Je pense que, finalement, ma classe était idéale pour le projet! Pour tous mes élèves, la deuxième langue, c’est l’anglais et c’est la première fois que cela m’arrive.

La plupart des activités se faisaient en anglais parce que lorsque l’animatrice expliquait dans cette langue, tout le monde comprenait. J’ai l’habitude d’avoir la moitié de ma classe qui ne parle pas anglais donc, il faut trouver une façon de les amener… ceux qui ne parlent pas anglais et qui sont débutants en français… Au fil du temps, j’ai compris que l’objectif des activités, ce n’est pas qu’ils apprennent le français, c’est un moyen pour que les élèves extériorisent ce qui se passe dans leur vie. L’aspect plurilingue n’était pas là. Ce qui est très positif, c’est que nous n’avons pas de cours d’arts plastiques en classe. En faisant différents dessins, ils peuvent extérioriser ce qu’ils pensent et faire passer leurs opinions. Pour moi, c’est une bonne idée parce qu’avant, je ne les voyais pas ainsi. Au fur et à mesure des différentes séances, je me suis rendu compte que c’est un programme super. Cela aide les enfants!

Jean

Je suis enseignante en classe d’accueil au premier cycle du primaire. J’ai décidé de raconter l’histoire d’un élève réfugié de 6 ans qui, lorsqu’il est arrivé au Québec, en plus de ne pas parler français, présentait des difficultés motrices. Dès l’âge de six mois, on lui a diagnostiqué une rigidité aux membres. Une fois au Québec, le diagnostic s’est précisé. Nous savons maintenant qu’il a une sorte de paralysie.

Comme équipe-école, nous avons dû nous mobiliser pour voir à son intégration au niveau physique, linguistique et socioculturel. J’ai aussi choisi de parler de la situation de cet enfant, car il nous a beaucoup fait cheminer et apprendre. Nous avons eu à mobiliser sa famille afin de comprendre ses besoins et d’où il venait, pour mettre en place des interventions adéquates. L’enfant et sa famille m’ont beaucoup touchée. Pour moi, cette famille est un exemple de résilience. Ce sont des personnes qui ont tellement eu à s’adapter et à faire preuve de patience, et ce, toujours avec le sourire.
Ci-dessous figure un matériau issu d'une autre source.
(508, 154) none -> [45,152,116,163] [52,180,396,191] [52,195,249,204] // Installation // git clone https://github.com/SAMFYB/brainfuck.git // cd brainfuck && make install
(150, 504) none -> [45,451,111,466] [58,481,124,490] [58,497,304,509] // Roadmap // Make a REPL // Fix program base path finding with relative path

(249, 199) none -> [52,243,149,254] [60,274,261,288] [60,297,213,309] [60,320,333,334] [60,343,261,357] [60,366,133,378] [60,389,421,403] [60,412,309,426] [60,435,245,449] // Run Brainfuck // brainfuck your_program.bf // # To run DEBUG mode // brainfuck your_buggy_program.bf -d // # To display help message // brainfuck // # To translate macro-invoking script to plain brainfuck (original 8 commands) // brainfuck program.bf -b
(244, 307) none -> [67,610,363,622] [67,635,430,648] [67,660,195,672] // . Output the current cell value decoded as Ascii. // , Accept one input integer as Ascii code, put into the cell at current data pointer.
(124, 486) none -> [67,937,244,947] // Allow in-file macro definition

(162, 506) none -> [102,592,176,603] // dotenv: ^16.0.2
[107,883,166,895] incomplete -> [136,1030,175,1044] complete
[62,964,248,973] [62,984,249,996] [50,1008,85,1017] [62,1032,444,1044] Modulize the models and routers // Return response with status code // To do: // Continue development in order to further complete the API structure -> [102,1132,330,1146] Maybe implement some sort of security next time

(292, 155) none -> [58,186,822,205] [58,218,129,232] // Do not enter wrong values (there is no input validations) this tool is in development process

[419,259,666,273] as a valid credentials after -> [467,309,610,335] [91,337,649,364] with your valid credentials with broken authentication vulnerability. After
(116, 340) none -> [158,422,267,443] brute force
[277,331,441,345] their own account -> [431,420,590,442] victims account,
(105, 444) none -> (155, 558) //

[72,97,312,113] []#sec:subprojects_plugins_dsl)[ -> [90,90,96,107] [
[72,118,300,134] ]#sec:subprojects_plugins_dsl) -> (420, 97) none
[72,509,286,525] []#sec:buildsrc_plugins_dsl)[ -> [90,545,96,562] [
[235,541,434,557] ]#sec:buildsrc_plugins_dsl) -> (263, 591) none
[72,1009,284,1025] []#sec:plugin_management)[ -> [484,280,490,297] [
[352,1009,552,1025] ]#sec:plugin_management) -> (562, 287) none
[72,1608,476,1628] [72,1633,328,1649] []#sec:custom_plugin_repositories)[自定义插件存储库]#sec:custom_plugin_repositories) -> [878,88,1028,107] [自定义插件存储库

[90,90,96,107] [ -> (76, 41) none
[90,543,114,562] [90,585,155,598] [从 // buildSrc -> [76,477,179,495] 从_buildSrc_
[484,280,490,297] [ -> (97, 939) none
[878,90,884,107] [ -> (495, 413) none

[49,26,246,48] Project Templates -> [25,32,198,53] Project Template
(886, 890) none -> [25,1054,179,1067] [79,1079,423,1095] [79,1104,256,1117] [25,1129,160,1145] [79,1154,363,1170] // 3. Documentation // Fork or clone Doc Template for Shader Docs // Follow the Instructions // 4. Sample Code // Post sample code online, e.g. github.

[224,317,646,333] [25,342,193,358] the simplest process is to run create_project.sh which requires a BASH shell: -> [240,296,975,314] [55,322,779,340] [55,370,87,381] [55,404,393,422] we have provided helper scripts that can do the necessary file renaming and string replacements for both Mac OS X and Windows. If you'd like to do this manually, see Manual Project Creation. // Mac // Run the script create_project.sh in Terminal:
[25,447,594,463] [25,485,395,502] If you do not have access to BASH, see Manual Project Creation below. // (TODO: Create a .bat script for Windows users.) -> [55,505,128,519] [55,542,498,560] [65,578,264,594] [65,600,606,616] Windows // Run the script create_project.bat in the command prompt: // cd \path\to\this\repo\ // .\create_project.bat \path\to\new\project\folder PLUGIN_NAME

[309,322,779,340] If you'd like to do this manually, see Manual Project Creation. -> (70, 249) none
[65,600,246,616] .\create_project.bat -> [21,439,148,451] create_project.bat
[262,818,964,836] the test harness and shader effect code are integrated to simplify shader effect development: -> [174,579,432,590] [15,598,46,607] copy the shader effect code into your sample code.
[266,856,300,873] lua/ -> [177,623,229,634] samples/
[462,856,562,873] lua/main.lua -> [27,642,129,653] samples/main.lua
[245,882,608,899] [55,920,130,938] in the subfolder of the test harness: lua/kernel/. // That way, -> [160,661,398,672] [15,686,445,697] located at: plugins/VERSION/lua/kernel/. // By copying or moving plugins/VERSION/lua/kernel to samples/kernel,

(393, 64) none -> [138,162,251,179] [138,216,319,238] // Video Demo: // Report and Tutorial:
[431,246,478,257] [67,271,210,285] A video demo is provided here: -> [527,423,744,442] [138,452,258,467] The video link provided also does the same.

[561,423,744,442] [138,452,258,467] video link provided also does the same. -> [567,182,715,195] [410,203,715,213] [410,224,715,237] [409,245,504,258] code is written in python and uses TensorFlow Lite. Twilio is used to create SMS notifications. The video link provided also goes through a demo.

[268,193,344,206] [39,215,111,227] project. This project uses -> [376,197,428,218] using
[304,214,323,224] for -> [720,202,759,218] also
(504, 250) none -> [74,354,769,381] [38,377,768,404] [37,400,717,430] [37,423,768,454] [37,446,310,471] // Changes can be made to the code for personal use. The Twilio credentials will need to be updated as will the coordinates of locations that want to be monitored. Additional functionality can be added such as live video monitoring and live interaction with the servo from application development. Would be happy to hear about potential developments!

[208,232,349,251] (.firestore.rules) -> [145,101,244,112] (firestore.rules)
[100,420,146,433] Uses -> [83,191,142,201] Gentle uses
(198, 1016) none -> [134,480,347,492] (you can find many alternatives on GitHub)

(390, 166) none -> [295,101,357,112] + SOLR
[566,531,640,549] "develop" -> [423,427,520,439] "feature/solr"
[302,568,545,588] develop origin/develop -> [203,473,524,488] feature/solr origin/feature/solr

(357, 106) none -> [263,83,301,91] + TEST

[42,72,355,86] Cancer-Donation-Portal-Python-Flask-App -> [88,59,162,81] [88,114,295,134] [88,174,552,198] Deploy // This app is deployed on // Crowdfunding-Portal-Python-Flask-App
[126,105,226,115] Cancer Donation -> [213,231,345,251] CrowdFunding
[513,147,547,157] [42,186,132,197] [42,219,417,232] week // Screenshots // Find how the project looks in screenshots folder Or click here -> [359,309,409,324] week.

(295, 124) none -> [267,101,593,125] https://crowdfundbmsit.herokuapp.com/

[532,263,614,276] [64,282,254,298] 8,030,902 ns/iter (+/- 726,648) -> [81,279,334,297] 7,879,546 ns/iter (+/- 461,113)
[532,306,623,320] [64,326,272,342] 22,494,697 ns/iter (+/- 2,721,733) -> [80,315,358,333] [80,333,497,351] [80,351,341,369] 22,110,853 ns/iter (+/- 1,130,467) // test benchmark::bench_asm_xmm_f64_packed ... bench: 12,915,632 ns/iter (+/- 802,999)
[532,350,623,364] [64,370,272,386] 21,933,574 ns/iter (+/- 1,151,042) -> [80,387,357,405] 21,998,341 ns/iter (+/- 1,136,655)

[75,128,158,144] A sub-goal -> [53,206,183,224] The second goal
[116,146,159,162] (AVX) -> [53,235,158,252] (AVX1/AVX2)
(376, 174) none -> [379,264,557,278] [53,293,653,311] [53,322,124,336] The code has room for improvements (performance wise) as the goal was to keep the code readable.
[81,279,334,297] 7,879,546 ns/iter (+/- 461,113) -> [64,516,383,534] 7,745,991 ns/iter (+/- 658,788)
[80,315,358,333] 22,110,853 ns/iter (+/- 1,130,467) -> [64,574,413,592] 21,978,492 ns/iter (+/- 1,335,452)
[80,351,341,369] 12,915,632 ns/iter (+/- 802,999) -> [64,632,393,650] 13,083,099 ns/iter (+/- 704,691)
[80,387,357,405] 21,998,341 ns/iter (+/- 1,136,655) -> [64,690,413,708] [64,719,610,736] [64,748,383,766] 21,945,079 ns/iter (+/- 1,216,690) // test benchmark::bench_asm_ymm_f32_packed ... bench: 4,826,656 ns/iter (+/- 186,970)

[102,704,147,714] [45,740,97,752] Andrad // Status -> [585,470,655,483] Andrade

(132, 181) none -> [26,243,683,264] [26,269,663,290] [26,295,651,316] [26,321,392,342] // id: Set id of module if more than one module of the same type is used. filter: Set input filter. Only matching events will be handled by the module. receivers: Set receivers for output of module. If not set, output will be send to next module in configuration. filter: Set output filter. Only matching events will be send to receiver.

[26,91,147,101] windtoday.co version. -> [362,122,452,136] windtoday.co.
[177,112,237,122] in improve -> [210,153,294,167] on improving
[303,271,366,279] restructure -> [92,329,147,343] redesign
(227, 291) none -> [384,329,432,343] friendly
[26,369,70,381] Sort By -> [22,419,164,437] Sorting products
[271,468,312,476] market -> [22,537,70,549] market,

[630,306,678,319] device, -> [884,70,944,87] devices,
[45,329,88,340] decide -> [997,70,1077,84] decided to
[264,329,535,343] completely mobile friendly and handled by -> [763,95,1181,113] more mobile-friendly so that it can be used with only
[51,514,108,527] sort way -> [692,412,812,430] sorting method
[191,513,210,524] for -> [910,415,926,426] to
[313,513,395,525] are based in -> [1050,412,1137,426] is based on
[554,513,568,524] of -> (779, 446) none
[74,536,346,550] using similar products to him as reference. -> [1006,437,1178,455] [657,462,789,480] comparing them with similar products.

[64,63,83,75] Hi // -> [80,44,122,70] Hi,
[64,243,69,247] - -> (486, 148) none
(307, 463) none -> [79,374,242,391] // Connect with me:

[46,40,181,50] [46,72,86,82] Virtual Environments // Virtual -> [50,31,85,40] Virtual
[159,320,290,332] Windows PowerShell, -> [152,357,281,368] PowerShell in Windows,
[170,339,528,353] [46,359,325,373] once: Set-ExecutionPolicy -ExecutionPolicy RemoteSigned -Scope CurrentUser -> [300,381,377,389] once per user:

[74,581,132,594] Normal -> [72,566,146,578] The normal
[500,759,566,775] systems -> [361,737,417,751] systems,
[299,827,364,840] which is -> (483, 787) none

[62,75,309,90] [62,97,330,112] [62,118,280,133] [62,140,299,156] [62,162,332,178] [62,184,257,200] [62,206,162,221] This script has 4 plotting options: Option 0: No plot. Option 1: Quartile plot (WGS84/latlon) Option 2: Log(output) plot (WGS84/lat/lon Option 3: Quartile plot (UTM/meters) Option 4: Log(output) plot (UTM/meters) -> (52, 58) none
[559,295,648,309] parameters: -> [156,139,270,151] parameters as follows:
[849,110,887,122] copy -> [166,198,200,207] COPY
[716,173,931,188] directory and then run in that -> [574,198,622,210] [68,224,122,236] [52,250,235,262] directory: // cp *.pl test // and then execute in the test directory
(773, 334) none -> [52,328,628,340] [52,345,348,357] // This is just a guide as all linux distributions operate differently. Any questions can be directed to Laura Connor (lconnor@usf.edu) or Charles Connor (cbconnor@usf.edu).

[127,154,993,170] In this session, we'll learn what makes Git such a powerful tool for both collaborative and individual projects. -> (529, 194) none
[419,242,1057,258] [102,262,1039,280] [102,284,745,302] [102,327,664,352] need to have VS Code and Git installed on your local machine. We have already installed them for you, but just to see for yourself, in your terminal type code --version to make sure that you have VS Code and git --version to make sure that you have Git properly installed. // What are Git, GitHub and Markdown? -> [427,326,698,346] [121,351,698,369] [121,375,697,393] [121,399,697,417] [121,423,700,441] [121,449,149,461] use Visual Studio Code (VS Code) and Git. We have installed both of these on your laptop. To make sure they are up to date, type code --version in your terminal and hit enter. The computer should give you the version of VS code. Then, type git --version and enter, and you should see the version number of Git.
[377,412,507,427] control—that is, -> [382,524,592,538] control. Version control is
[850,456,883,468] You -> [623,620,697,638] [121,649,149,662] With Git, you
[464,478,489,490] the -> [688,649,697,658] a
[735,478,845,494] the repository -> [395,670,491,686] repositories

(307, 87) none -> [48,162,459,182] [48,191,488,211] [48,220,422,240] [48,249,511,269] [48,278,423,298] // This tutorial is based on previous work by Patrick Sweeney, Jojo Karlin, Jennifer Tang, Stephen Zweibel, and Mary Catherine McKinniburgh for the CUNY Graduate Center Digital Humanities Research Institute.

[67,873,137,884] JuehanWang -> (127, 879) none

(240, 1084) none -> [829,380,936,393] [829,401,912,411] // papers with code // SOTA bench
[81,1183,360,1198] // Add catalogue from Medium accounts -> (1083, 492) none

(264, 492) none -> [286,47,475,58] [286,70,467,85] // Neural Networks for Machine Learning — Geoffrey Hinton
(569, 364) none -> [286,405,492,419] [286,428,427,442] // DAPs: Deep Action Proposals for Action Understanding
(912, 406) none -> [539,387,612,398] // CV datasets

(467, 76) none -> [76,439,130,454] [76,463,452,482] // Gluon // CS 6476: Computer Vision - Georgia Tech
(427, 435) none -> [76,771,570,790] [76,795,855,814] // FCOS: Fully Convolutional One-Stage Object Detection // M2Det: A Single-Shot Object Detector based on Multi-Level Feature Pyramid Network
Ils ont su voir le côté positif et bienveillant de la situation.

Ils comprenaient que nous voulions procurer ce qui était de mieux à leur enfant.

Lorsqu’il est arrivé, il n’avait jamais été en contact avec un bâtiment scolaire.

Il est né pendant la guerre et lui et sa famille ont vécu beaucoup de déplacements.

Sa maman nous a raconté qu’ils vivaient dans un contexte très stressant. L’enfant n’avait aucune référence et ne savait pas du tout ce qu’il venait faire à l’école.

Toutefois, il avait certaines connaissances. Il était très intelligent! Nous avons évalué ses connaissances en vérifiant ce qu’il savait des chiffres et des lettres dans sa langue d’origine, l’arabe.